> [RECORD EXTRACTS]:
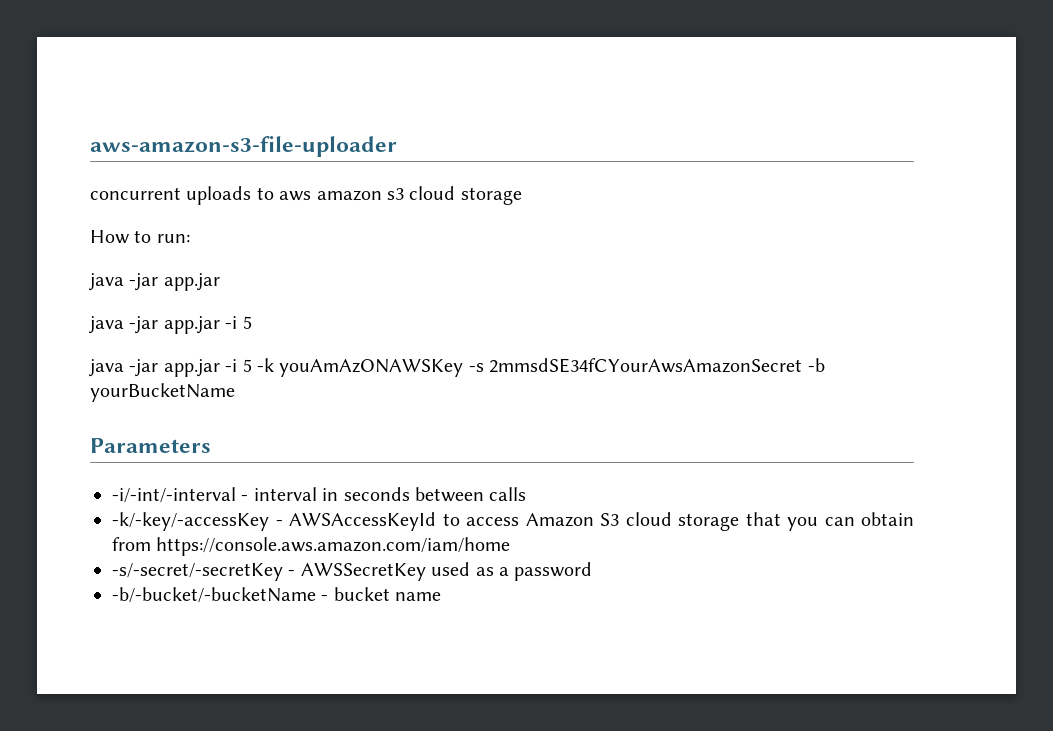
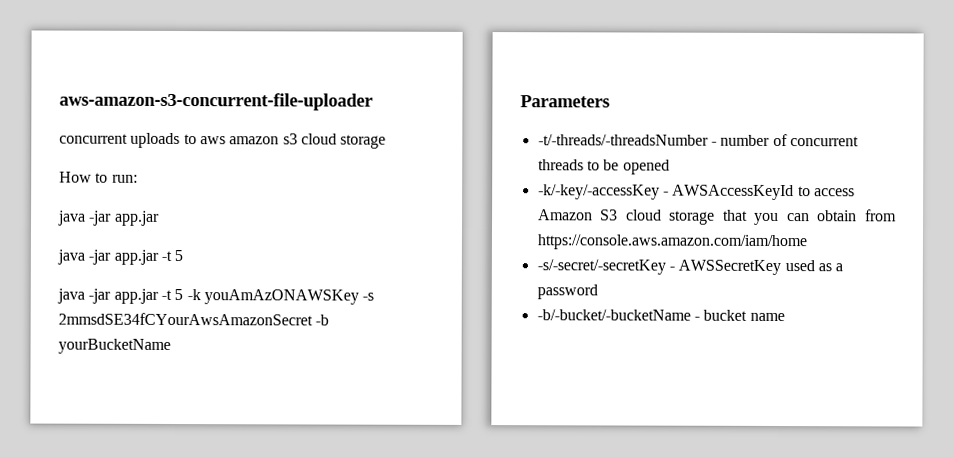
- aws-amazon-s3-file-uploader
+ aws-amazon-s3-concurrent-file-uploader
  How to run:
  java -jar app.jar
- java -jar app.jar -i 5
+ java -jar app.jar -t 5
- java -jar app.jar -i 5 -k youAmAzONAWSKey -s 2mmsdSE34fCYourAwsAmazonSecret -b yourBucketName
+ java -jar app.jar -t 5 -k youAmAzONAWSKey -s 2mmsdSE34fCYourAwsAmazonSecret -b yourBucketName
- -i/-int/-interval - interval in seconds between calls
+ -t/-threads/-threadsNumber - number of concurrent threads to be opened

> [TASK OBJECTIVE]:
Repeat the listing word for word, but without its pictures.

> [RESPONSE AREA]:
- aws-amazon-s3-file-uploader
+ aws-amazon-s3-concurrent-file-uploader
  How to run:
  java -jar app.jar
- java -jar app.jar -i 5
+ java -jar app.jar -t 5
- java -jar app.jar -i 5 -k youAmAzONAWSKey -s 2mmsdSE34fCYourAwsAmazonSecret -b yourBucketName
+ java -jar app.jar -t 5 -k youAmAzONAWSKey -s 2mmsdSE34fCYourAwsAmazonSecret -b yourBucketName
- -i/-int/-interval - interval in seconds between calls
+ -t/-threads/-threadsNumber - number of concurrent threads to be opened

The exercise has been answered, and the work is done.